Liputan6.com, Jakarta Google dan perusahaan sejenis di Indonesia sudah terlalu lama beroperasi tanpa memberi sumbangsih pajak pada kas negara. Salah satu kendalanya adalah karena perusahaan-perusahaan digital tersebut berbasis di luar negeri.
Oleh karena itu, pemerintah sangat serius merancang aturan agar dapat menarik pajak dari mereka. Salah satunya dengan mengubah aturan mengenai keberadaan Badan Usaha Tetap (BUT). Seperti diketahui Google CS tak dapat dipungut pajaknya sebab tidak memiliki BUT di Indonesia.
Advertisement
Baca Juga
Adapun beberapa perusahaan tersebut diantaranya adalah Google, Facebook, Netflix, dan Amazon. Potensi pajak yang dapat dikumpulkan oleh pemerintah dari sektor ini mencapai puluhan triliun.
Direktur Jenderal (Dirjen) Pajak Kementerian Keuangan, Robert Pakpahan, mengatakan bahwa potensi pajak dapat dihitung dari perhitungan total konsumsi barang dan jasa tidak berwujud yang berasal dari luar negeri dan kemudian masuk ke Indonesia. Jumlah konsumsi dari tahun ke tahun dari sektor tersebug terus mengalami peningkatan.

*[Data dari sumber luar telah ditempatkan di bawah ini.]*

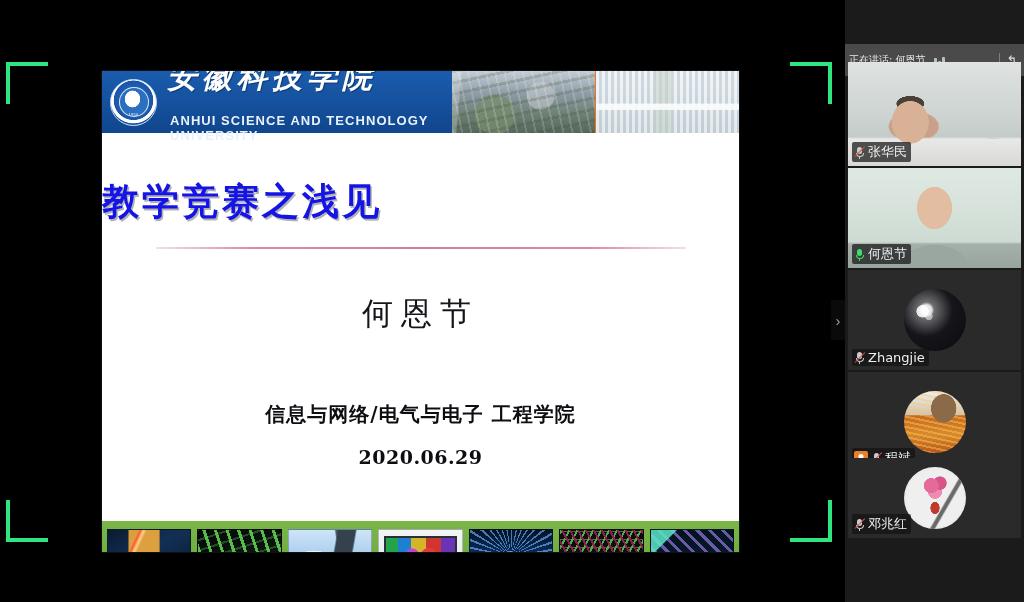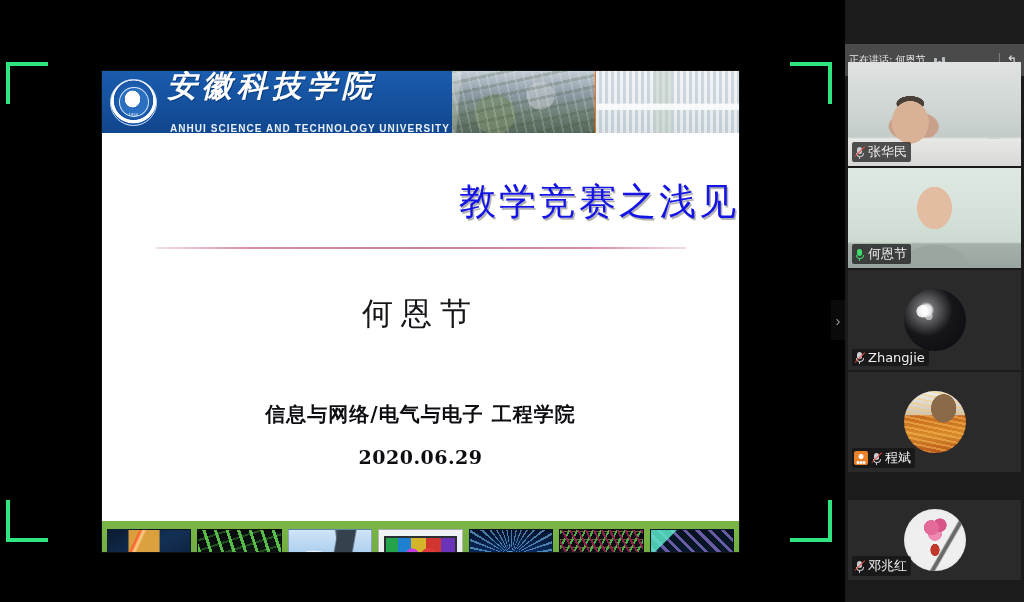"ANHUI SCIENCE AND TECHNOLOGY UNIVERSITY" .uni-en { font-size: 10px -> 13px }
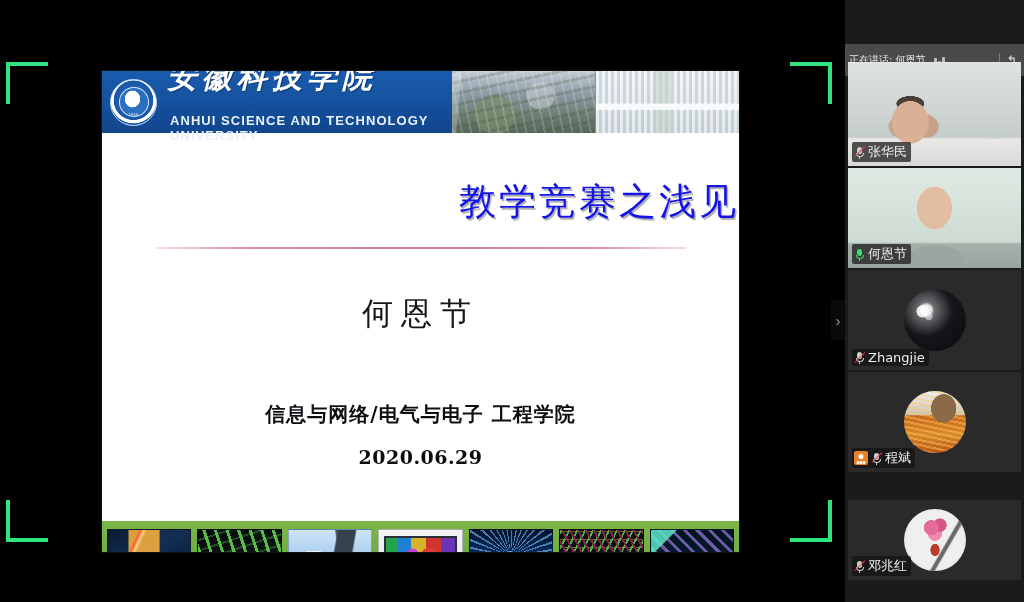"教学竞赛之浅见" .slide-title { font-weight: 400 -> 700; text-align: right -> left }
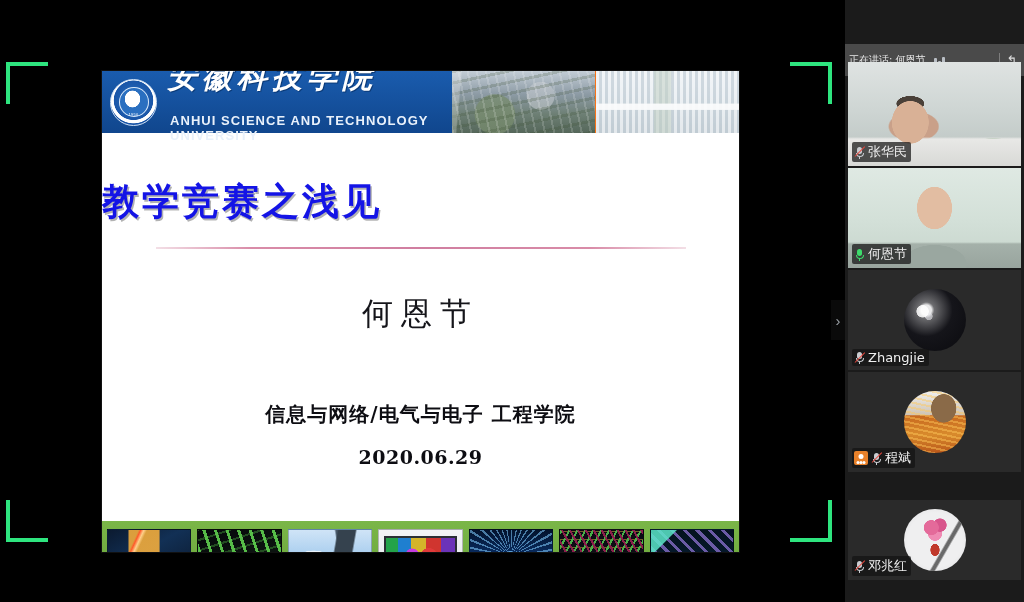"邓兆红" .tile-5 { top: 500px -> 458px }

Dia mengungkapkan pada 2018 tercatat bahwa total konsumsi barang dan jasa tidak berwujud yang berasal dari luar negeri mencapai Rp 93 triliun, sehingga jika diasumsikan saat itu mengenakan Pajak Pertambahan Nilai atau PPN 10 persen maka total pendapatan yang diperoleh adalah Rp 9,3 triliun.
"Pada tahun 2025, sebuah studi oleh Google-Temasek, pada tahun 2025 konsumsi layanan dan barang tidak berwujud dari luar negeri ke Indonesia mencapai Rp 277 triliun, jadi PPN adalah Rp 27 triliun," kata dia, di kantornya, Kamis (5/9).
Saksikan Video Pilihan di Bawah Ini:
Dibagi Dua Instrumen
Perpajakan ekonomi digital ini akan dibagi menjadi dua instrumen yaitu PPN dan PPh. Untuk memastikan pengumpulan PPN, pemerintah akan menunjuk subjek pajak asing untuk memungut, menyetor, dan melaporkan PPN ke kas negara.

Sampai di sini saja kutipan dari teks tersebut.